== WHAT NEEDS TO BE DONE ==
Repeat exactly the lines from the line containing "absolute; left: 0;" through the last line of the records below, inclusive, and nothing else.

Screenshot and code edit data
--------------------------------

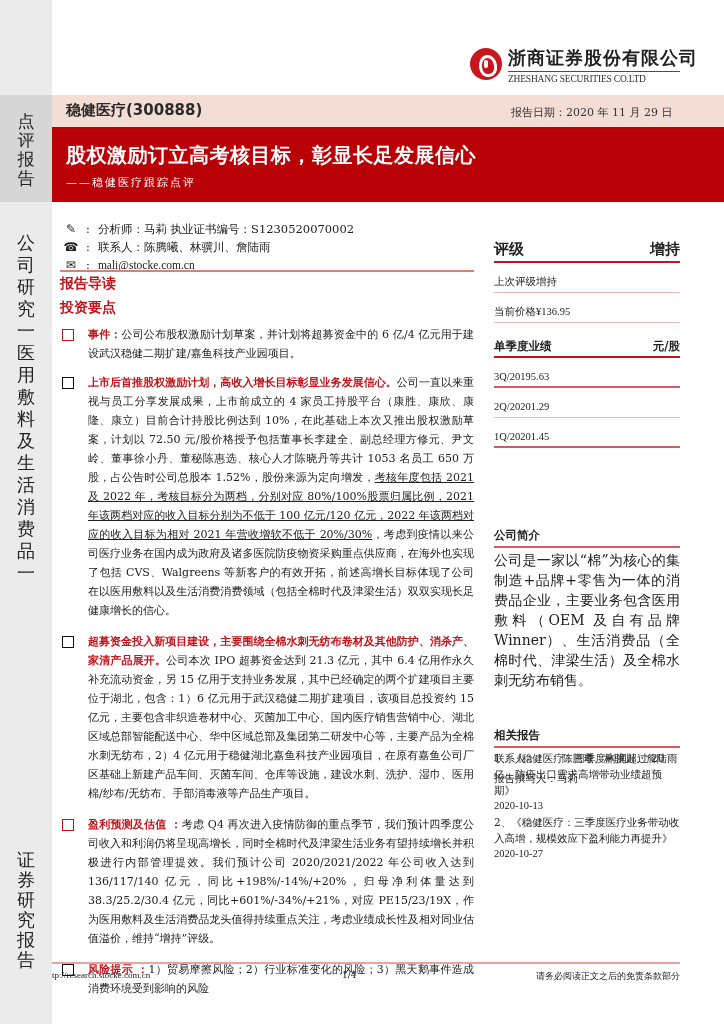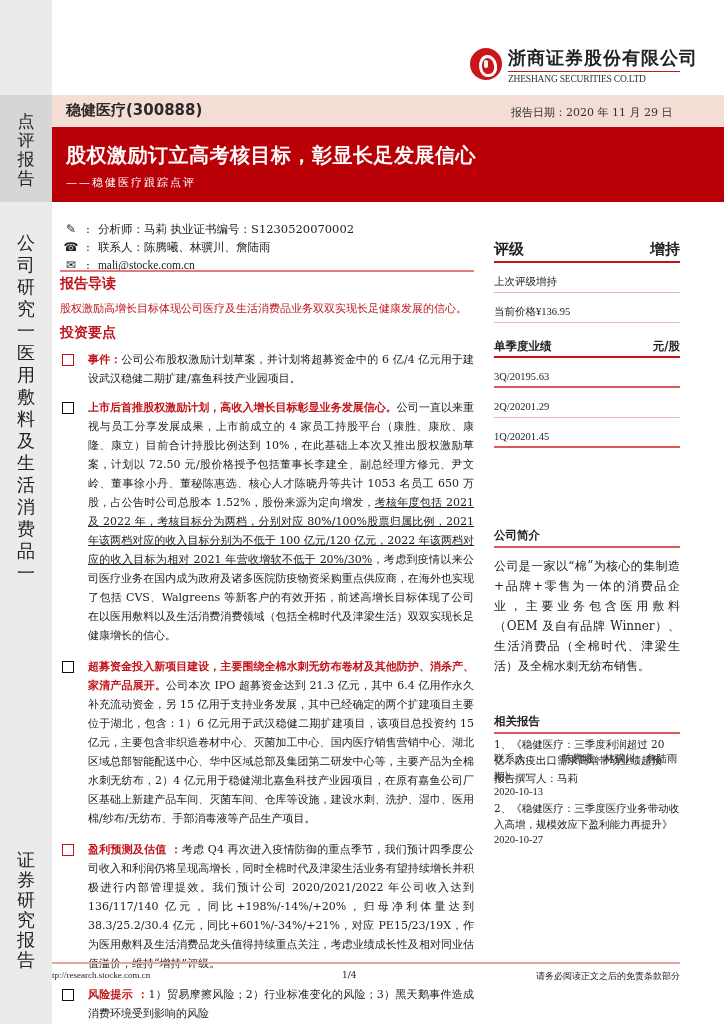--- a/index.html
+++ b/index.html
@@ -45,21 +45,21 @@
   .bullet .txt { font-size: 11px; line-height: 19px; text-align: justify; color: #222; }
   .bullet .hl { color: #c2141b; font-weight: bold; font-family: "DejaVu Sans", sans-serif; }
   .u { text-decoration: underline; }
 
   .right-col { position: absolute; left: 494px; top: 240px; width: 186px; font-size: 10.5px; color: #222; }
   .rating-head { display: flex; justify-content: space-between; font-size: 15px; font-weight: bold; font-family: "DejaVu Sans", sans-serif; padding-bottom: 2px; border-bottom: 2px solid #c2141b; }
   .kv { display: flex; justify-content: flex-start; height: 22px; align-items: center; border-bottom: 1px solid #eab6b6; margin-top: 8px; }
   .kv-head { display: flex; justify-content: space-between; font-size: 11.5px; font-weight: bold; font-family: "DejaVu Sans", sans-serif; margin-top: 16px; padding-bottom: 2px; border-bottom: 2px solid #c2141b; }
   .kv.strong { border-bottom: 2px solid #d85a5a; }
   .rc-title { font-size: 11.5px; font-weight: bold; font-family: "DejaVu Sans", sans-serif; border-bottom: 2px solid #d85a5a; padding-bottom: 3px; }
-  .rc-body { font-size: 12px; line-height: 20px; text-align: justify; padding-top: 8px; }
+  .rc-body { font-size: 14px; line-height: 20px; text-align: justify; padding-top: 2px; }
   .rel-line { font-size: 10.5px; line-height: 16px; }
   .writer { position: absolute; left: 494px; top: 748px; font-size: 10.5px; line-height: 20px; color: #222; }
   .writer .row { display: flex; }
   .writer .lab { width: 68px; }
 
   .footer-rule { position: absolute; left: 52px; top: 962px; width: 628px; height: 2px; background: #e9a3a3; }
   .footer { position: absolute; left: 52px; top: 970px; width: 630px; height: 14px; font-size: 9px; color: #222; }
   .footer .l { position: absolute; left: 0; font-family: "Liberation Serif", serif; }
   .footer .c { position: absolute; left: 290px; text-align: center; }
   .footer .r { position: absolute; right: 2px; }
@@ -132,21 +132,20 @@
   <div class="analyst-row">
     <span class="ic">✉</span>
     <span class="colon">:</span>
     <span style="font-family:'Liberation Serif',serif;">mali@stocke.com.cn</span>
   </div>
 </div>
 
 <div class="left-col">
   <div class="sec-rule"></div>
   <div class="sec-title">报告导读</div>
-  <div class="lead">股权激励高增长目标体现公司医疗及生活消费品业务双双实现长足健康发展的信心。</div>
 
   <div class="sec-title" style="margin-top:6px;">投资要点</div>
 
   <div class="bullet">
     <span class="cb red"></span>
     <div class="txt"><span class="hl">事件：</span><span>公司公布股权激励计划草案，并计划将超募资金中的 6 亿/4 亿元用于建设武汉稳健二期扩建/嘉鱼科技产业园项目。</span></div>
   </div>
 
   <div class="bullet" style="margin-top:10px;">
     <span class="cb"></span>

--------------------------------

== WRITTEN REPLY ==
   .footer .l { position: absolute; left: 0; font-family: "Liberation Serif", serif; }
   .footer .c { position: absolute; left: 290px; text-align: center; }
   .footer .r { position: absolute; right: 2px; }
@@ -132,21 +132,20 @@
   <div class="analyst-row">
     <span class="ic">✉</span>
     <span class="colon">:</span>
     <span style="font-family:'Liberation Serif',serif;">mali@stocke.com.cn</span>
   </div>
 </div>
 
 <div class="left-col">
   <div class="sec-rule"></div>
   <div class="sec-title">报告导读</div>
-  <div class="lead">股权激励高增长目标体现公司医疗及生活消费品业务双双实现长足健康发展的信心。</div>
 
   <div class="sec-title" style="margin-top:6px;">投资要点</div>
 
   <div class="bullet">
     <span class="cb red"></span>
     <div class="txt"><span class="hl">事件：</span><span>公司公布股权激励计划草案，并计划将超募资金中的 6 亿/4 亿元用于建设武汉稳健二期扩建/嘉鱼科技产业园项目。</span></div>
   </div>
 
   <div class="bullet" style="margin-top:10px;">
     <span class="cb"></span>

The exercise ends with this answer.